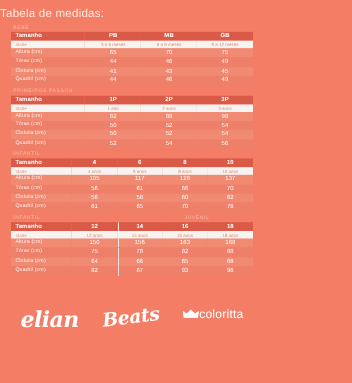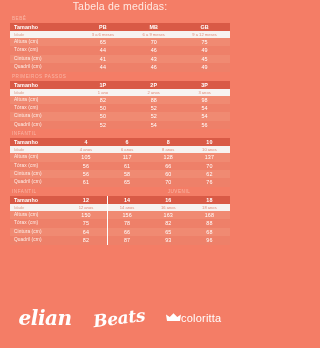--- a/index.html
+++ b/index.html
@@ -6,26 +6,26 @@
   body{
     width:240px;height:348px;
     background:#f47d66;
     font-family:"Liberation Sans", sans-serif;
     overflow:hidden;
     -webkit-font-smoothing:antialiased;
   }
   .page{width:240px;height:348px;position:relative;}
 
   .title{
-    text-align:center;
+    text-align:left;
     color:#ffe9e2;
     font-size:10.5px;
     font-weight:400;
     letter-spacing:.2px;
-    padding-top:0;
+    padding-top:6px;
     line-height:13px;
   }
 
   .tables{padding:2px 10px 0 10px;}
 
   .section-label{
     color:#f9b7a7;
     font-size:4.6px;
     letter-spacing:.55px;
     line-height:8px;
@@ -78,24 +78,24 @@
   tr.d.odd td{background:#f08a72;}
   tr.d.even td{background:#ee8069;}
   tr.d td.lbl{font-size:4.8px;color:#fdefe9;}
   .split th.sep, .split td.sep{box-shadow:inset 1px 0 0 #ffffff;}
 
   .tbl-wrap{margin-bottom:1px;}
 
   
   .logos{
     position:absolute;
-    left:0;right:0;bottom:4px;
+    left:0;right:0;bottom:16px;
     height:52px;
     display:flex;
-    align-items:center;
+    align-items:flex-start;
     justify-content:space-around;
     padding:0 8px;
     box-sizing:border-box;
   }
   .logo{color:#ffffff;text-align:center;}
   .logo-elian{
     font-family:"DejaVu Serif", serif;
     font-size:20px;
     font-style:italic;
     font-weight:bold;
^^^^^^^^
■ **Directions for this task**
Which of the lines above include the word "items"? List those lines.

■ **Expected output**
-    align-items:center;
+    align-items:flex-start;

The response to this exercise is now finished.